I’m exhausted. I went shopping today. But it wasn’t fun shopping. It was the most dreaded type of shopping that happens mostly with major bi-annual sales: bra shopping.
No, boys, bra shopping isn’t always a walk in the park. Oh sure, it could be, except I’m a 36D. Now, I’ve made peace with my boobies, but not exactly with my bras. I mean, I don’t look like Dolly Parton or anything, and I do feel mostly proportional to my body, but having big ta-tas mean that you can’t just wear some skimpy lace and ruffles–your bras really need to work. They don’t make as many fun bras in the larger sizes, and a they cost a ton of money…so I wait for the sales, see?
Still, once you get to the female-only fitting rooms, there’s chocolates, massage oils and fluffy pillows for us to throw around while we romp around in our knickers. Snort. Riiight. What you really get are soul-sucking mirrors from an evil parallel universe.

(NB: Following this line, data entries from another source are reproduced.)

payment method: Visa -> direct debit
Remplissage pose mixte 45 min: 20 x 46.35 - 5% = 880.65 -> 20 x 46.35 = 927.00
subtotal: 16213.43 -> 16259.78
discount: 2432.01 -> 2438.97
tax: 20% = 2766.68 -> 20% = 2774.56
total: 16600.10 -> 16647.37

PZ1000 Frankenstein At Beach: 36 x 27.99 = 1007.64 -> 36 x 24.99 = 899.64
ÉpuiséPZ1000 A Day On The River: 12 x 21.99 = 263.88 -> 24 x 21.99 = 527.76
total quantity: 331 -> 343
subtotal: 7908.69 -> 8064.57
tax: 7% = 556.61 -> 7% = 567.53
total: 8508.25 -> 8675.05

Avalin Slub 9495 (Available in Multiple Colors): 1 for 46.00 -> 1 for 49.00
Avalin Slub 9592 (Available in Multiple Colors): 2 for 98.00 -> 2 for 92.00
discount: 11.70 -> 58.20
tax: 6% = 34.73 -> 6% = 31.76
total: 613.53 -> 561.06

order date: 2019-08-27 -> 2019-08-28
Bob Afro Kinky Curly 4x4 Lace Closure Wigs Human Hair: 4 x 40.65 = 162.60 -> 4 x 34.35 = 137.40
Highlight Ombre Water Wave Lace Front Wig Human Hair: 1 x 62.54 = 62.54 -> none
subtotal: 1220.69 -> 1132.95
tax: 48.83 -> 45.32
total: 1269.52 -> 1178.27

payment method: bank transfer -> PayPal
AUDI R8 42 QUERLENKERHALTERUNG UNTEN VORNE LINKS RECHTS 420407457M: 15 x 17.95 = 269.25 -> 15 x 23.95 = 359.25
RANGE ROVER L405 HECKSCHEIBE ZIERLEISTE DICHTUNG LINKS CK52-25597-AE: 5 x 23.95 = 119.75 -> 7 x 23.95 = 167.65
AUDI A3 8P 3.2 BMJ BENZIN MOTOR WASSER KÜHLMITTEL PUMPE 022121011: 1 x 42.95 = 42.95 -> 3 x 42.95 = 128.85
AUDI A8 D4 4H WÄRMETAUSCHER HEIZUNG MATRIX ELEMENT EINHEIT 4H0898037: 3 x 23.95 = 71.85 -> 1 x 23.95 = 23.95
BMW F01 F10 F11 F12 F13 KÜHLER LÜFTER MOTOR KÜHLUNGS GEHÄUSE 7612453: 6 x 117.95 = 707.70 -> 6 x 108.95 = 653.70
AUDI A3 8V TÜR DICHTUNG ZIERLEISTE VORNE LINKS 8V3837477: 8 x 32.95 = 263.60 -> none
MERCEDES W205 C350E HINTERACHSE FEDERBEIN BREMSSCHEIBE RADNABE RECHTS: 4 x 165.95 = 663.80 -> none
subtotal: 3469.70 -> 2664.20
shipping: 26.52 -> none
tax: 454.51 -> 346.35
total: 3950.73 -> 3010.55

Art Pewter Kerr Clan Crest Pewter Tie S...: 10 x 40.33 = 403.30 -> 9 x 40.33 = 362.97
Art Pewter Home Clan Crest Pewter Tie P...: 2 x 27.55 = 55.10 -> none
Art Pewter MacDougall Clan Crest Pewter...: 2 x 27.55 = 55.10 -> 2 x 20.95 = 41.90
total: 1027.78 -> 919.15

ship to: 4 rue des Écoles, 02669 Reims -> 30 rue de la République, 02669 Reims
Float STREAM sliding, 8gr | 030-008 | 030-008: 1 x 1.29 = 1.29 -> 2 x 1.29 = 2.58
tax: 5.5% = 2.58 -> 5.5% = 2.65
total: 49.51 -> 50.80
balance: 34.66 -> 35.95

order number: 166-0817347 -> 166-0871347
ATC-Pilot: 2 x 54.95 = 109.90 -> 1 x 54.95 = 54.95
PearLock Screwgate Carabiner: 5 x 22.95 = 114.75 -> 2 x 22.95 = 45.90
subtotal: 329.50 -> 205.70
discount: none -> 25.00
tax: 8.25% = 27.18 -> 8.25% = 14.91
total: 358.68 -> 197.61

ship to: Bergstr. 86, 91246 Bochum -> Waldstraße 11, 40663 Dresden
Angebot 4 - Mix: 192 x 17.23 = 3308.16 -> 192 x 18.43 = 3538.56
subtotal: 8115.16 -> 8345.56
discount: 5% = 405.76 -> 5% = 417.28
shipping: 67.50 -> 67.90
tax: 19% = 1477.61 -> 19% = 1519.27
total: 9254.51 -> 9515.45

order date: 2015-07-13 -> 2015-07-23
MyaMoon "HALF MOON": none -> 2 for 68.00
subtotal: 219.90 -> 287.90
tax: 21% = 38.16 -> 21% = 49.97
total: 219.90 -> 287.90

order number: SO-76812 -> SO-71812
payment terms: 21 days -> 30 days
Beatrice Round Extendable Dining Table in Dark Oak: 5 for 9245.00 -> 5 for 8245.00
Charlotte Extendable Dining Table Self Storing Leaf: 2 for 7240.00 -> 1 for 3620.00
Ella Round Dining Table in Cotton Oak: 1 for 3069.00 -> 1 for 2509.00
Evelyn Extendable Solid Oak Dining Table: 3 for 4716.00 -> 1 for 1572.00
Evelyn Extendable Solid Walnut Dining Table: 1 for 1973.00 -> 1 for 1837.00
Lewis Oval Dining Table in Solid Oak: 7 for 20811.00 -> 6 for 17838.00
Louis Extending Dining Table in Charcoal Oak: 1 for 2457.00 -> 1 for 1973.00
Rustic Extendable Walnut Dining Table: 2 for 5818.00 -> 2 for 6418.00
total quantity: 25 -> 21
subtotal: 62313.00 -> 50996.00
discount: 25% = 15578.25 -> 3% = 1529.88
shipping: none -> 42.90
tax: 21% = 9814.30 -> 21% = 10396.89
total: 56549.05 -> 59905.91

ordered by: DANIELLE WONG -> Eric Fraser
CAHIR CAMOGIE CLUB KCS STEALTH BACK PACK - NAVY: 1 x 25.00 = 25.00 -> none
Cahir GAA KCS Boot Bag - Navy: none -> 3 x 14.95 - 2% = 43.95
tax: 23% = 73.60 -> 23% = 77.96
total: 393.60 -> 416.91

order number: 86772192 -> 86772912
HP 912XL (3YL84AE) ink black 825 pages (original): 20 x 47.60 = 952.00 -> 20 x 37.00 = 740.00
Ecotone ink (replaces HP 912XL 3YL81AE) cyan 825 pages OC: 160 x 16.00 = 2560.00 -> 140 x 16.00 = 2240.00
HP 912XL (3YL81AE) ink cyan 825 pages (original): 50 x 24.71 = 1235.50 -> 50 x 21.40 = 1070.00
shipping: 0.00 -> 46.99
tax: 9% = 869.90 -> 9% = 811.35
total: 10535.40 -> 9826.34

Not only do these evil mirrors add twenty pounds, the lights give a nice zombie cast to the skin while accentuating every miniscule imperfection you possibly have. The mirror at JC Pennys was bad, but the one at Macy’s was so depressing that I didn’t even make it all the way to Victoria Secrets. That store has über skinny chicks with push up bras pouting all over the store. I don’t need a push up bra. Why can’t I find a normal bra that doesn’t want to turn me 2 sizes larger–that would be a DDD! I’m fine with what I’ve got already! Scrawny, hungry models. I’m going to go eat a donut now. They can kiss my zombie butt.